**Material provided**
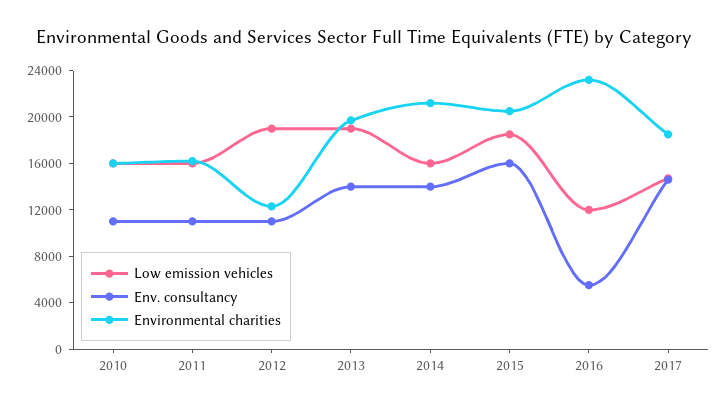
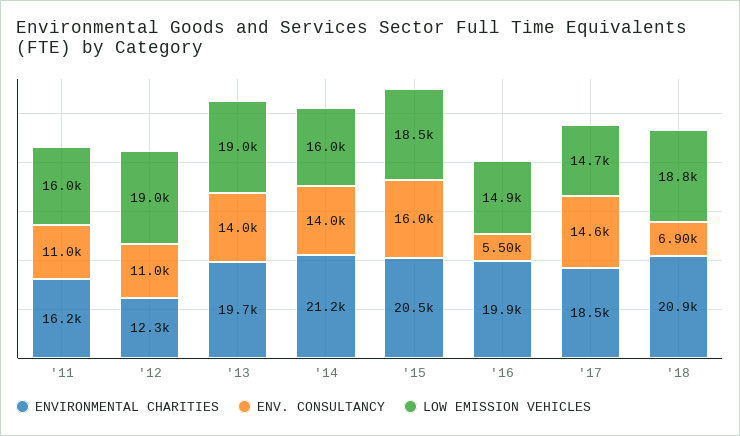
Low emission vehicles, 2010: 16000 -> none
Env. consultancy, 2010: 11000 -> none
Environmental charities, 2010: 16000 -> none
Low emission vehicles, 2016: 12000 -> 14900
Environmental charities, 2016: 23000 -> 19900
Environmental charities, '18: none -> 20900
Env. consultancy, '18: none -> 6900
Low emission vehicles, '18: none -> 18800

**What is being asked**
Across the material above, how many lines have the word "charities" in them? Answer with a bare number.

**Result of the exercise**
3